[Before-and-after change records]

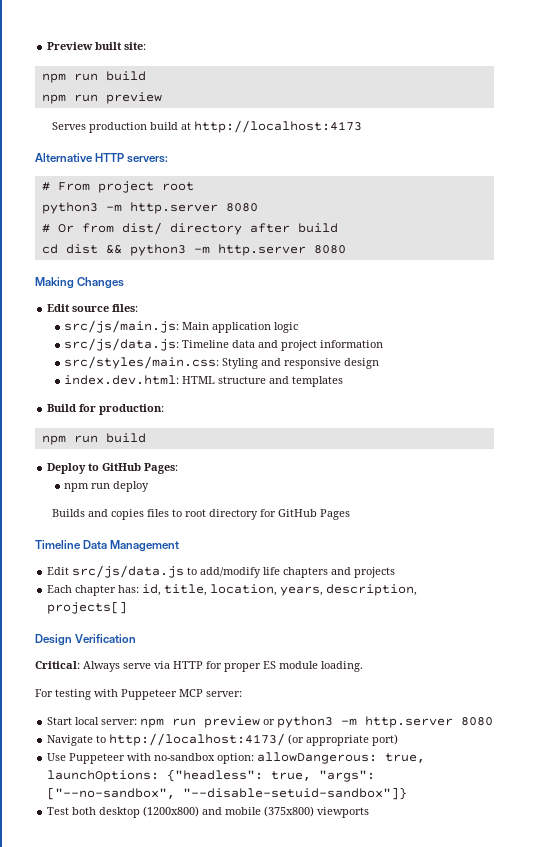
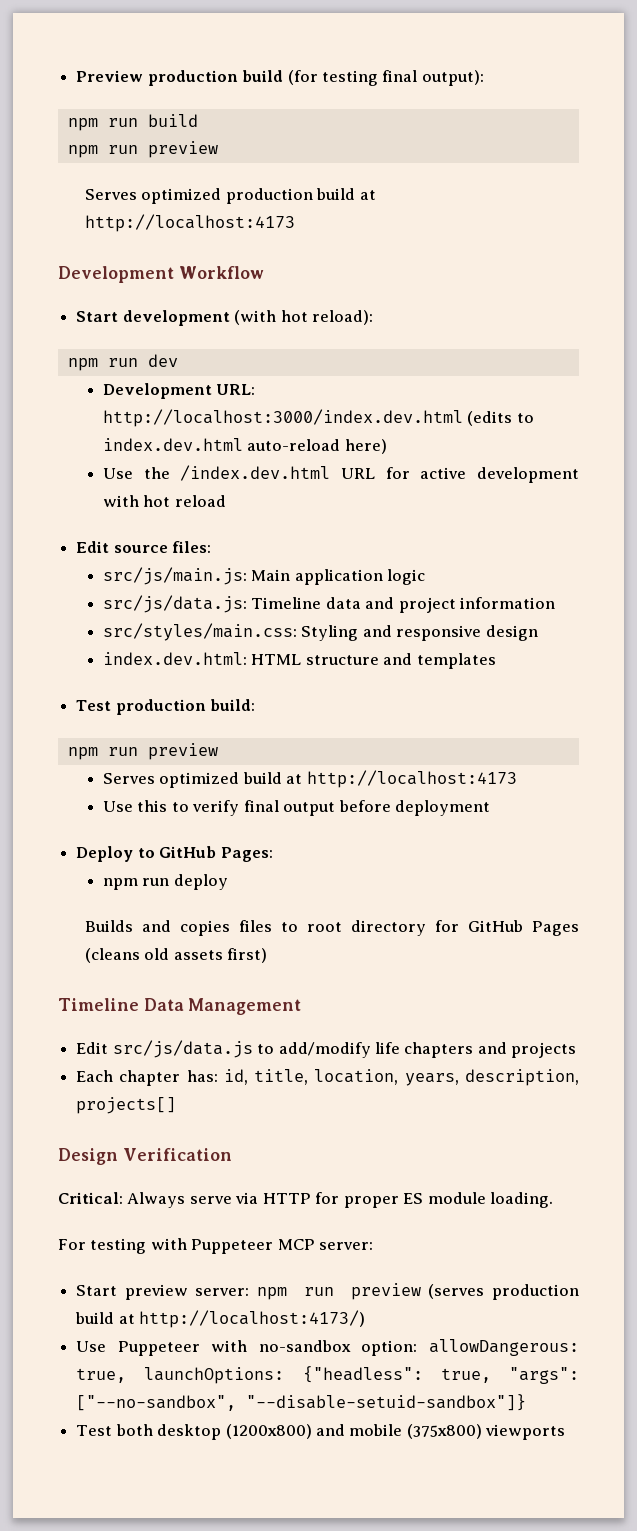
- Preview built site:
+ Preview production build (for testing final output):
- Serves production build at http://localhost:4173
+ Serves optimized production build at http://localhost:4173
- Alternative HTTP servers:
- # From project root
- python3 -m http.server 8080
- # Or from dist/ directory after build
- cd dist && python3 -m http.server 8080
- Making Changes
+ Development Workflow
+ Start development (with hot reload):
+ npm run dev
+ Development URL: http://localhost:3000/index.dev.html (edits to index.dev.html auto-reload here)
+ Use the /index.dev.html URL for active development with hot reload
- Build for production:
- npm run build
+ Test production build:
+ npm run preview
+ Serves optimized build at http://localhost:4173
+ Use this to verify final output before deployment
- Builds and copies files to root directory for GitHub Pages
+ Builds and copies files to root directory for GitHub Pages (cleans old assets first)
- Start local server: npm run preview or python3 -m http.server 8080
- Navigate to http://localhost:4173/ (or appropriate port)
+ Start preview server: npm run preview (serves production build at http://localhost:4173/)

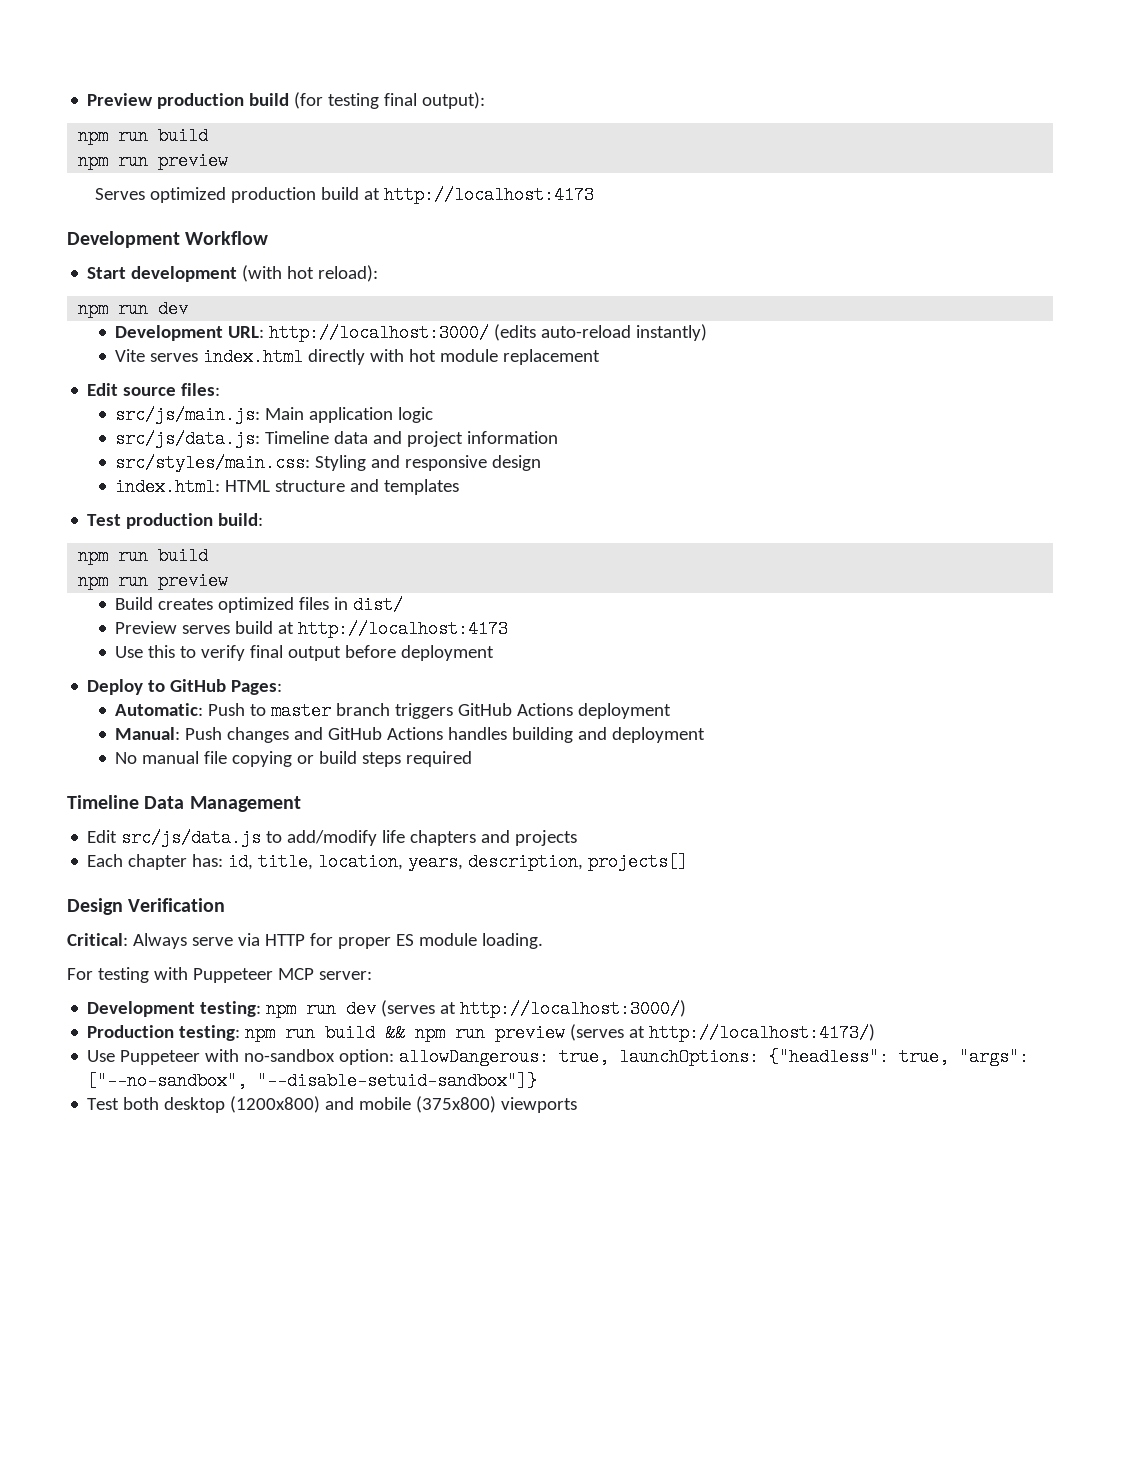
- Development URL: http://localhost:3000/index.dev.html (edits to index.dev.html auto-reload here)
- Use the /index.dev.html URL for active development with hot reload
+ Development URL: http://localhost:3000/ (edits auto-reload instantly)
+ Vite serves index.html directly with hot module replacement
- index.dev.html: HTML structure and templates
+ index.html: HTML structure and templates
  Test production build:
+ npm run build
  npm run preview
- Serves optimized build at http://localhost:4173
+ Build creates optimized files in dist/
+ Preview serves build at http://localhost:4173
- npm run deploy
- Builds and copies files to root directory for GitHub Pages (cleans old assets first)
+ Automatic: Push to master branch triggers GitHub Actions deployment
+ Manual: Push changes and GitHub Actions handles building and deployment
+ No manual file copying or build steps required
- Start preview server: npm run preview (serves production build at http://localhost:4173/)
+ Development testing: npm run dev (serves at http://localhost:3000/)
+ Production testing: npm run build && npm run preview (serves at http://localhost:4173/)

Assigned task: Would you restate all of the data above word for word, omitting the pictures?

Exercise answer:
- Preview built site:
+ Preview production build (for testing final output):
- Serves production build at http://localhost:4173
+ Serves optimized production build at http://localhost:4173
- Alternative HTTP servers:
- # From project root
- python3 -m http.server 8080
- # Or from dist/ directory after build
- cd dist && python3 -m http.server 8080
- Making Changes
+ Development Workflow
+ Start development (with hot reload):
+ npm run dev
+ Development URL: http://localhost:3000/index.dev.html (edits to index.dev.html auto-reload here)
+ Use the /index.dev.html URL for active development with hot reload
- Build for production:
- npm run build
+ Test production build:
+ npm run preview
+ Serves optimized build at http://localhost:4173
+ Use this to verify final output before deployment
- Builds and copies files to root directory for GitHub Pages
+ Builds and copies files to root directory for GitHub Pages (cleans old assets first)
- Start local server: npm run preview or python3 -m http.server 8080
- Navigate to http://localhost:4173/ (or appropriate port)
+ Start preview server: npm run preview (serves production build at http://localhost:4173/)

- Development URL: http://localhost:3000/index.dev.html (edits to index.dev.html auto-reload here)
- Use the /index.dev.html URL for active development with hot reload
+ Development URL: http://localhost:3000/ (edits auto-reload instantly)
+ Vite serves index.html directly with hot module replacement
- index.dev.html: HTML structure and templates
+ index.html: HTML structure and templates
  Test production build:
+ npm run build
  npm run preview
- Serves optimized build at http://localhost:4173
+ Build creates optimized files in dist/
+ Preview serves build at http://localhost:4173
- npm run deploy
- Builds and copies files to root directory for GitHub Pages (cleans old assets first)
+ Automatic: Push to master branch triggers GitHub Actions deployment
+ Manual: Push changes and GitHub Actions handles building and deployment
+ No manual file copying or build steps required
- Start preview server: npm run preview (serves production build at http://localhost:4173/)
+ Development testing: npm run dev (serves at http://localhost:3000/)
+ Production testing: npm run build && npm run preview (serves at http://localhost:4173/)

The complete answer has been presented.